Where have I been?
If you have been keeping up with my most recent blog posts or my Instagram posts/stories you will know that I am currently on a road with my boyfriend, Marko. I normally travel solo, this is my first trip with someone by my side. We have driven from Montenegro through Croatia and Slovenia and are currently living la bella vita as we travel around Italy. Now that I have some time to sit down and write, I will be sharing with you our journey, thoughts, stories and tips, along with our photography.
Castles in Italy
I am somewhat embarrassed to say, I knew nothing about any castles in Italy until I actually saw one and we asked our host about castles in the area. There are countless world-renowned attractions and sights in Italy, yet there are many places that aren’t well-known or even in guidebooks simply because there is so much to see! I would like to share with you the first Italian castle that I visited as it is truly one of the most picturesque castles I have come across.
Castello di Miramare
What makes it special?
Sitting pretty on a rocky cliffside, Castello di Miramare is definitely the most uniquely positioned castle that I have come across. The castle has an epic panoramic view, intricately designed interiors created with the finest exotic materials (the furnishings on display are original) and an enchanting botanic park filled with plants from all over the world.

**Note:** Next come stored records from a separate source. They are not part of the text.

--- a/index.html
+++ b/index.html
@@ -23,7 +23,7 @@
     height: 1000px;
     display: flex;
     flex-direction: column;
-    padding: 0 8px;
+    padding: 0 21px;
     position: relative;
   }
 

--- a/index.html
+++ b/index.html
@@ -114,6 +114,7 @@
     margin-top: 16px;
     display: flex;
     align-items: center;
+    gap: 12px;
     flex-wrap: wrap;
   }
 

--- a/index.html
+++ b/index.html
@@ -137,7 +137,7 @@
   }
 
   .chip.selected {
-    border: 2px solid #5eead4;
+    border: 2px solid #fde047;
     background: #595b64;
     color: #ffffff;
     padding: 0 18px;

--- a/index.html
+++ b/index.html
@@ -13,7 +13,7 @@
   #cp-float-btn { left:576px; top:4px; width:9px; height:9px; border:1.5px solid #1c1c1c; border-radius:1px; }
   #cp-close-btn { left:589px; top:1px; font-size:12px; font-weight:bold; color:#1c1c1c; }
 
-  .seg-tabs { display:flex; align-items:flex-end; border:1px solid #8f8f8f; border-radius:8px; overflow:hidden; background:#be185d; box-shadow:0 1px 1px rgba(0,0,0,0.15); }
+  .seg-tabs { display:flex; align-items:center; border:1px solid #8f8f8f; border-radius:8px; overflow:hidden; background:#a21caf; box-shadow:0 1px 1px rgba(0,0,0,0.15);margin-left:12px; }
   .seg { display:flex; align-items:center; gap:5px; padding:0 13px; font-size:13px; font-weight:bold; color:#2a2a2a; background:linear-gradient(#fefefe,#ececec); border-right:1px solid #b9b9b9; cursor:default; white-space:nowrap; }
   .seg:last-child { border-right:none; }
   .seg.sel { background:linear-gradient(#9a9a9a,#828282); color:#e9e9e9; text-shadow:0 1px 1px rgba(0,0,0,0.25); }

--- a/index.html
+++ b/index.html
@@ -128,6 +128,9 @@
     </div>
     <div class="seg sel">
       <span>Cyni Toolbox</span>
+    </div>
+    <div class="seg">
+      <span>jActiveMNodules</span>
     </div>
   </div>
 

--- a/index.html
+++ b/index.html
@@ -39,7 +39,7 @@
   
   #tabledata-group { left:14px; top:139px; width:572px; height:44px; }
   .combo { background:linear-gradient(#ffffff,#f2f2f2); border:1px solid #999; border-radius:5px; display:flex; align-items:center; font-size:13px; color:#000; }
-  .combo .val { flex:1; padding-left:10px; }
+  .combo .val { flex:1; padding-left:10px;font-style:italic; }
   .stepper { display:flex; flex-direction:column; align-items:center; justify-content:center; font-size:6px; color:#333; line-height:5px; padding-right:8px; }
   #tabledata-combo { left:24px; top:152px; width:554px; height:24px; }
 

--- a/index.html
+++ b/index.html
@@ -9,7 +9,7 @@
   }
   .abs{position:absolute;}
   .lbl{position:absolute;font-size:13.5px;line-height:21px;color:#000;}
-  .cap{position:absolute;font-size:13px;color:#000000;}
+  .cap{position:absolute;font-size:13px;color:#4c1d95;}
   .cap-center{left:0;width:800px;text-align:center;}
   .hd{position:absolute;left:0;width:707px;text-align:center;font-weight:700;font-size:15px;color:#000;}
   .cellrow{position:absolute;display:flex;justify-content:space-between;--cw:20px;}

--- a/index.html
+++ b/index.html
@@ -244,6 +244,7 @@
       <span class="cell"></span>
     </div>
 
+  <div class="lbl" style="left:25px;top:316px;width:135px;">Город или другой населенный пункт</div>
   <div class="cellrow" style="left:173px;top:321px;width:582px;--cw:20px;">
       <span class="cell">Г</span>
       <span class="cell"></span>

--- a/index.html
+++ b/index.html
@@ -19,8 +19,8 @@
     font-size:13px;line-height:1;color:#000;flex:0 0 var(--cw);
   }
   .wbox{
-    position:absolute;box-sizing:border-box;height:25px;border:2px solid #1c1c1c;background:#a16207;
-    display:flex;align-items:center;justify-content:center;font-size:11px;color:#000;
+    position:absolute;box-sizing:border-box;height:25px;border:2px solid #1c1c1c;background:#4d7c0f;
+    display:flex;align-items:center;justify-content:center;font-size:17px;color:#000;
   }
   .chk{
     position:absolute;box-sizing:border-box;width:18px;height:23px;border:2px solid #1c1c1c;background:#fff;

Castello di Miramare was built in 1860 for Archduke Ferdinand Maximillian and his wife Charlotte of Belgium. The castle was built according to the tastes of the Archduke, inspired by Austrian, German and English architecture. Legend has it that the position of the castle was chosen by the Archduke when he was caught in a storm in the Gulf and took shelter in the Grignano harbour, where the castle sits above today.
In 1867 Archduke Ferdinand Maximillian was executed at the age of 34 in Mexico. Reportedly, the Archduke intently supervised the creation of the entire Castle and its grounds and he never even saw it completed due to his brief and tragically ending reign in Mexico. His embalmed body was once kept on display in Trieste and is now kept in a royal crypt in Vienna. After the Archduke’s death, his wife, Charlotte went back to her native Belgium. Since then, the castle has been occupied for varying lengths of time by royalty and the military.
Today, you can explore the grounds of the castle and the insides of the castle. During the summer, musicals and concerts are held in the gardens.
Visiting Castello Di Miramare
The opening hours depend on the time of the year. It is free to explore the grounds of the castle but you must pay admission to enter the castle. The price depends on the time of year. There is also free admission for particular people eg. EU citizens under 18, EU citizens ages between 18-25) it is also free to visit for all on the first Sunday of each month.
For more information about visiting Castello Di Miramare, open this link to the official website. At the time of our visiting, it cost 2 Euros per hour to park outside the castle.
Other recommendations for nearby
Castello di Miramare is positioned in a wonderful place to explore both Italy and Slovenia. I would highly recommend stopping and staying in the vicinity if you are doing a similar type of road trip to us especially if you are after an experience that is actually popular with Italians themselves.
There is a lot to see in this region of Italy and Slovenia. We were both totally enamoured as soon as we crossed the border, by the plentiful bright green vegetation and the charming old villages sprawling with houses and churches incredibly well-preserved from a lifetime ago.
Traditional Slovenian Winery – The Best Wine and Liqueur I’ve ever tasted!
Our host introduced us to a dry red wine called Terran wine and liqueur from a Slovenian winery called Tourist farm Abram – Žerjal. This is the best wine and liqueur I’ve had in my life, the liquor is now my favourite of all time. The Terran wine is a sweet traditional Slovenian wine which is well known for its health-promoting benefits. The wine is reportedly high in antioxidants and iron. It is popular to serve Terran along with a platter of cheeses and meats especially Karst dried ham and prosciutto. We will probably visit again to pick up some bottles of wine and liqueur on our way back to Montenegro. I am not a big drinker at all, I rarely drink, so this says a lot.
Where to stay – highly, highly recommended!!!
We stayed in a village called Komen in a meticulously restored estate which was originally built in the 1800’s. This stay quickly became not just accommodation but a memorable experience created by a couple, Tsaja and Bojan, who totally embody the word ‘hospitality’. Our hosts shared their extensive knowledge of the area, along with personal stories. We were treated to foods and even tea that was grown with love in their own garden as well as a delicious platter of regional cheeses and meats. They also introduced us to the Terran wine and liquor which I’ve already raved about. They made us feel like we were at home and in the end, it was very bittersweet to leave and continue on our journey.
I highly, highly recommend staying in this accommodation, Apartmaji Hedera because as I mentioned it isn’t just accommodation but an enriching, memorable experience.